-
Notifications
You must be signed in to change notification settings - Fork 430
Description
This seems to happen for bottom-up raw frames from dshow. The returned NumPy array is backed by an invalid buffer description, and the process later crashes when the array is fully read, for example via .copy().
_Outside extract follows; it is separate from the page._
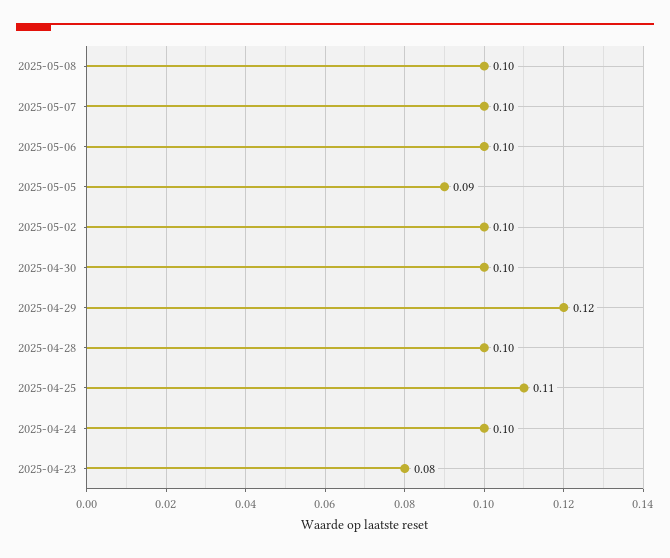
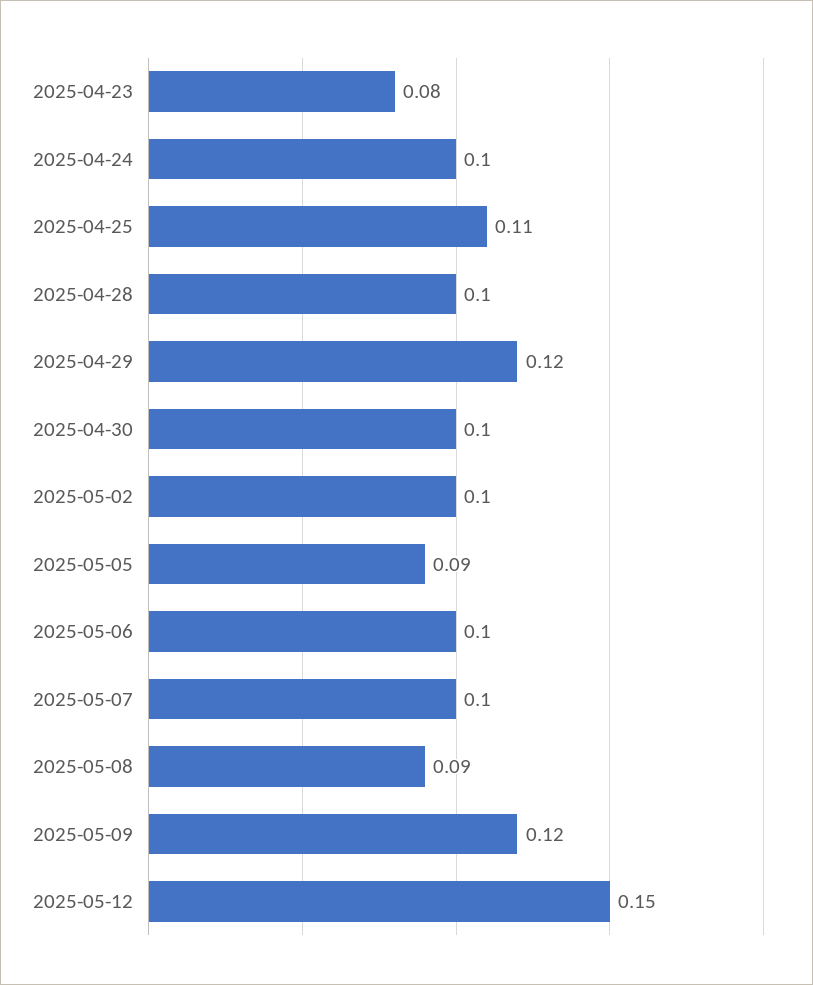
2025-05-08: 0.1 -> 0.09
2025-05-09: none -> 0.12
2025-05-12: none -> 0.15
Any suggestion on how to resolve this issue?
Observed frame properties
From the failing frame:
def on_image(image: VideoFrame):
print(
"format=", image.format.name,
"size=", (image.width, image.height),
"line_size=", image.planes[0].line_size,
"buffer_ptr=", hex(image.planes[0].buffer_ptr),
"buffer_size=", image.planes[0].buffer_size,
)
buffer = image.to_ndarray(format="bgr24")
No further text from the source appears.